◆ Your instructions: Somewhere below are a line with "were using before." and a later line with "when you reconnect.". Output exactly those lines and all lines between them.

(Revision tracking records)
☆ ☆ ☆ ☆ ☆ ☆ ☆

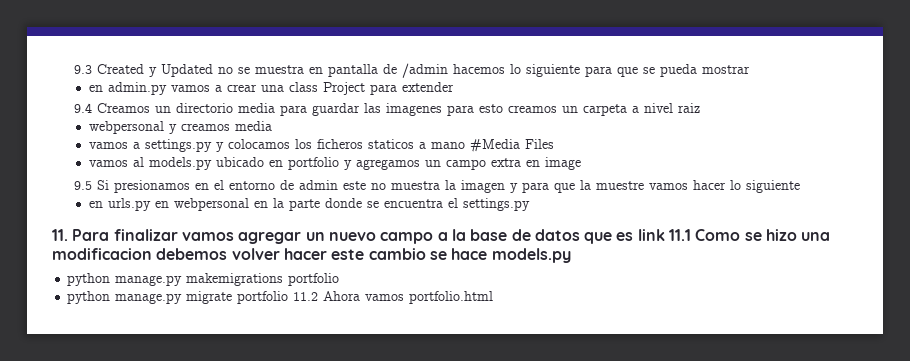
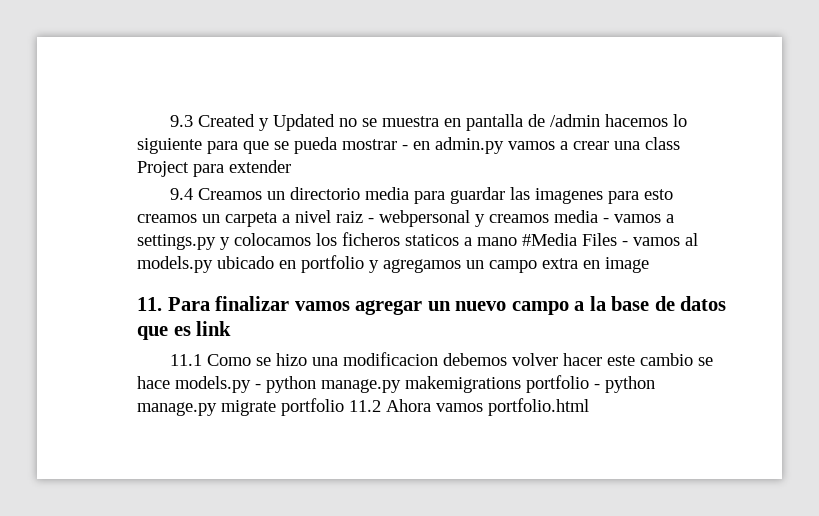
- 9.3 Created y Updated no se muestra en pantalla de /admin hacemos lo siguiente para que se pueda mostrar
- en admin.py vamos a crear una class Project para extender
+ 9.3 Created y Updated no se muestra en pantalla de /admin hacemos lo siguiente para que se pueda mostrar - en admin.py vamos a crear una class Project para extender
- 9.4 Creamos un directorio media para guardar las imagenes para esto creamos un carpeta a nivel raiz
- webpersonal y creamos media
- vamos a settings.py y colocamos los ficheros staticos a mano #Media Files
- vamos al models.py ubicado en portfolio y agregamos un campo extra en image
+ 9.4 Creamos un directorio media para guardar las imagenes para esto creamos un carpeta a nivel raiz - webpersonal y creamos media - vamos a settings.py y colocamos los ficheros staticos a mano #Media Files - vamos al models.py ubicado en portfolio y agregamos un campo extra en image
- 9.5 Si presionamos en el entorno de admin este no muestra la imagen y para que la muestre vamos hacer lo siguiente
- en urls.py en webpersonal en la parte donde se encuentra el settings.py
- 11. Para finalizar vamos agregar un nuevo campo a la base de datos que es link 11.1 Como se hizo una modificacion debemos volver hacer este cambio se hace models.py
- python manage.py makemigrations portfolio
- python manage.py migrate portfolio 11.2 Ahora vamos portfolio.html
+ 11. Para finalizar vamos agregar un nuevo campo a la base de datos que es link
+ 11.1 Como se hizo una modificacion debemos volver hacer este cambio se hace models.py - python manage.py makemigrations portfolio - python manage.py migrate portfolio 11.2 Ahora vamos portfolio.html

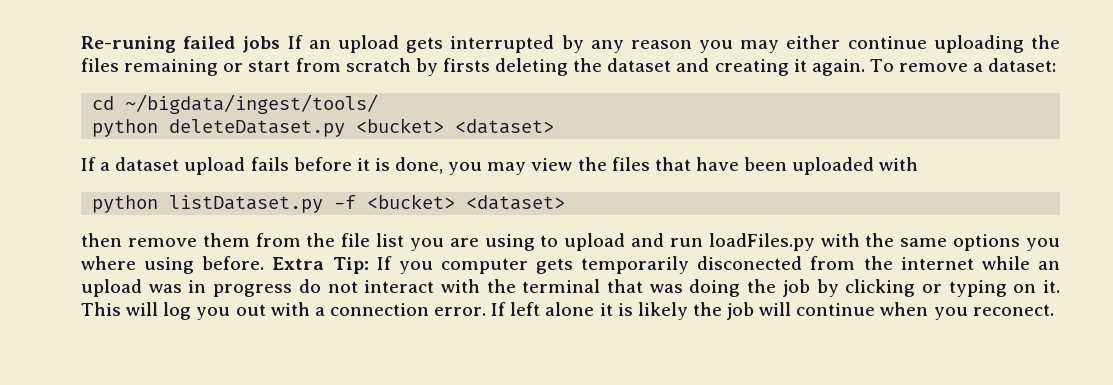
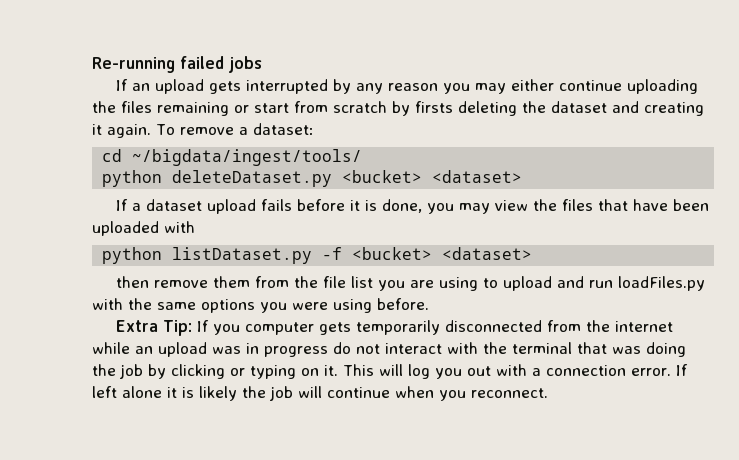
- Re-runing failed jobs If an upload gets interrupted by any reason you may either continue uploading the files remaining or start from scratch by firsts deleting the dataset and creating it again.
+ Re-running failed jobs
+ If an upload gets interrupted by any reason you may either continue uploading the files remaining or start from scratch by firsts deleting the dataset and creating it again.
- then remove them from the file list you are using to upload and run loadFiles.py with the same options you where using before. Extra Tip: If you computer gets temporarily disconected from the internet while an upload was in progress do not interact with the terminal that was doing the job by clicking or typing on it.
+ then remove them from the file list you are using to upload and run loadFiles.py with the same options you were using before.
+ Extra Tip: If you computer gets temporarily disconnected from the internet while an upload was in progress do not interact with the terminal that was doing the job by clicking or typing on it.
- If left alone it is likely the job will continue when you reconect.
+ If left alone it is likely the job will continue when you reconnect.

☆ ☆ ☆ ☆ ☆ ☆ ☆

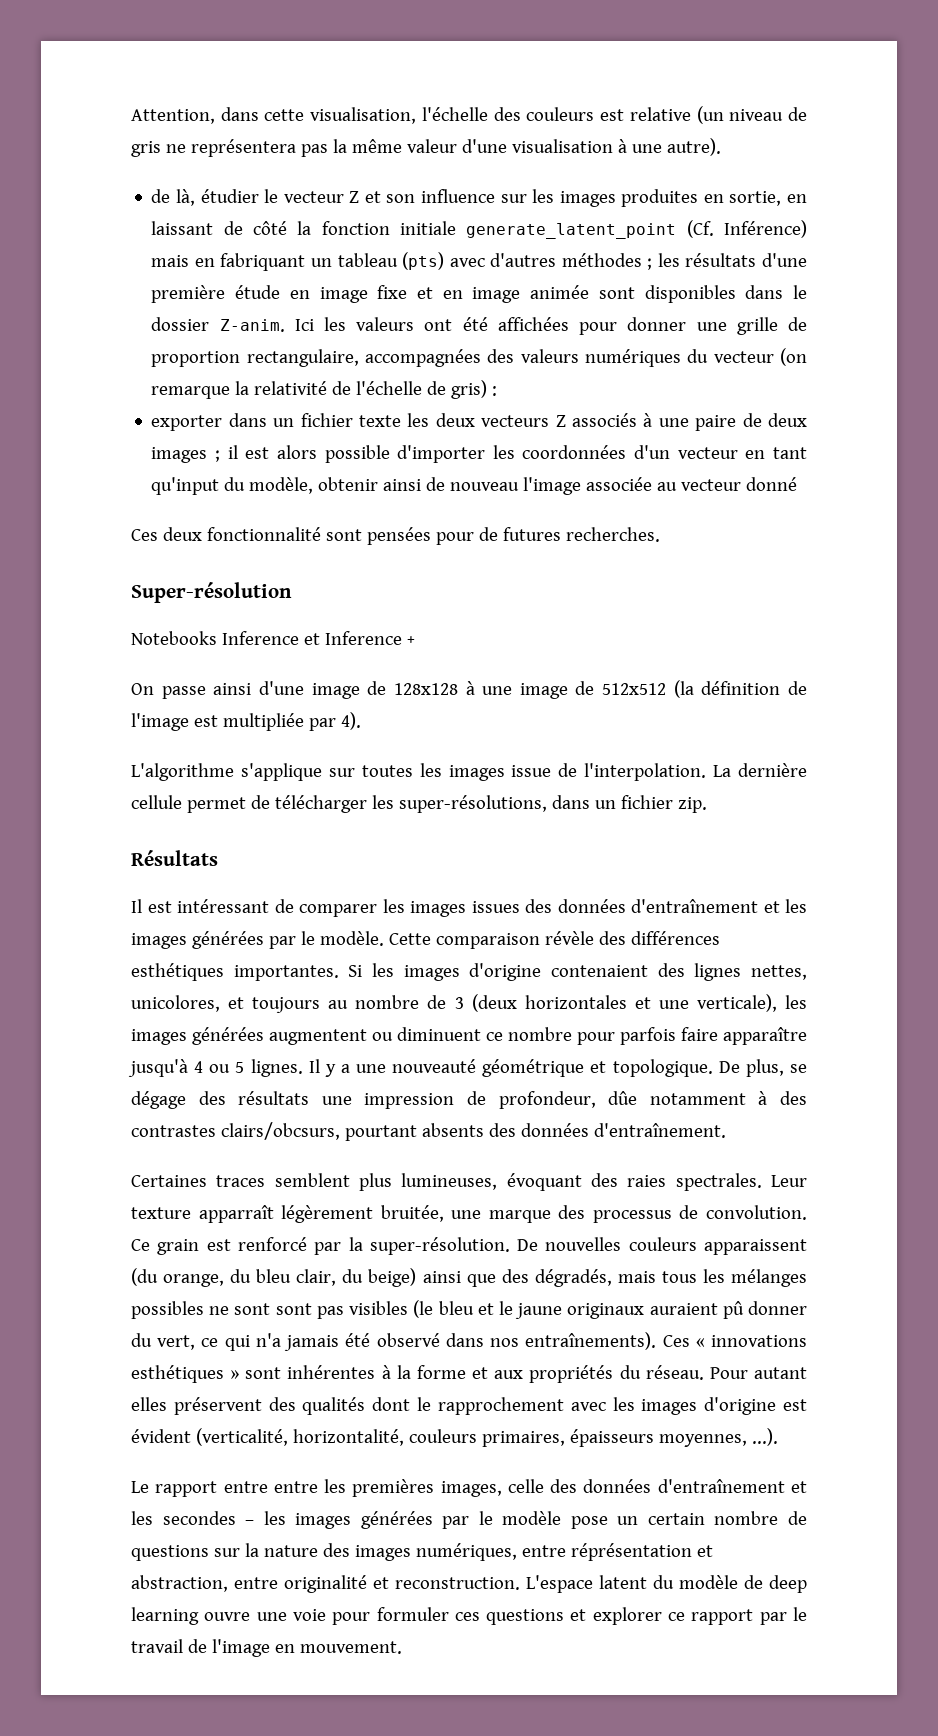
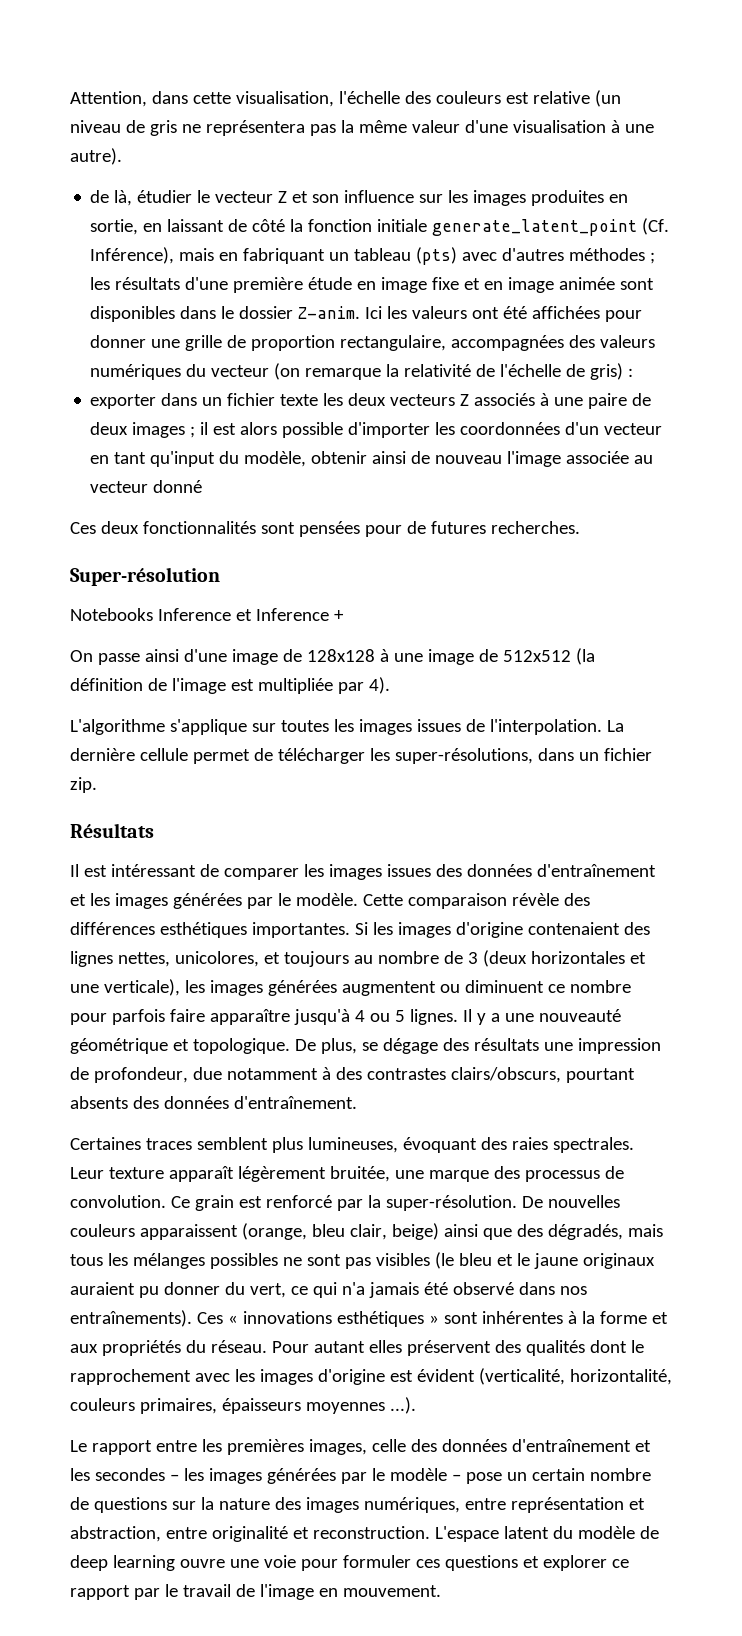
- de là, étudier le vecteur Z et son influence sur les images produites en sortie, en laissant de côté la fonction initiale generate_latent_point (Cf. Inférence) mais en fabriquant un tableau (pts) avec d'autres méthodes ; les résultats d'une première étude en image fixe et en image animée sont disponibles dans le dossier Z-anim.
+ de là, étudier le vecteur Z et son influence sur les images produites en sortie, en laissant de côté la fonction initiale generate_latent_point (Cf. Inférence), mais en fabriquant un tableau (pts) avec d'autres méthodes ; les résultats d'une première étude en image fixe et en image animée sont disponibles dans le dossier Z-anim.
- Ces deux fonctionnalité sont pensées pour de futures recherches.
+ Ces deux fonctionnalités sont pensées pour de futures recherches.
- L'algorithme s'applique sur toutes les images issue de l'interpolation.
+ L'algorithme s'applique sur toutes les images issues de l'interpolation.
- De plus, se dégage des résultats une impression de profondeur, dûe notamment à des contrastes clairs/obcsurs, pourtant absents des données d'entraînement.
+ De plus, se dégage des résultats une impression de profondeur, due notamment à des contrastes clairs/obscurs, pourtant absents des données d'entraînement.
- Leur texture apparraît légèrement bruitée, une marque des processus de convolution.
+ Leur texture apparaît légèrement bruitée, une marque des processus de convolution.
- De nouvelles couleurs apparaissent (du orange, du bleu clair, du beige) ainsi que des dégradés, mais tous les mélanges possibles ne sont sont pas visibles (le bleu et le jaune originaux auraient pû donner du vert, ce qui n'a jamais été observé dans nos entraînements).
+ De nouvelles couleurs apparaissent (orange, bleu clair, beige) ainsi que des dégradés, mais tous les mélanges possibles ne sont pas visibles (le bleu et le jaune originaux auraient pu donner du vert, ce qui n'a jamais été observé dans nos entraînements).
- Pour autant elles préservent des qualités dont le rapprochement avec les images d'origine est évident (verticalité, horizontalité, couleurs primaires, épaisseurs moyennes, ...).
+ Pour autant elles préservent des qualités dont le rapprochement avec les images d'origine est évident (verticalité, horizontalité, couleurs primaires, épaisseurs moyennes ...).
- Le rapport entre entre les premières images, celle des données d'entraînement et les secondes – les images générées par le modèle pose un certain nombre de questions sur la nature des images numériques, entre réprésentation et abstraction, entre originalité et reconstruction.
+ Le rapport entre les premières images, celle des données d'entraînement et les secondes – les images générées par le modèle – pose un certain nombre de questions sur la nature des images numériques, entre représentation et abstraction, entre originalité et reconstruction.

☆ ☆ ☆ ☆ ☆ ☆ ☆

◆ Worked solution:
+ then remove them from the file list you are using to upload and run loadFiles.py with the same options you were using before.
+ Extra Tip: If you computer gets temporarily disconnected from the internet while an upload was in progress do not interact with the terminal that was doing the job by clicking or typing on it.
- If left alone it is likely the job will continue when you reconect.
+ If left alone it is likely the job will continue when you reconnect.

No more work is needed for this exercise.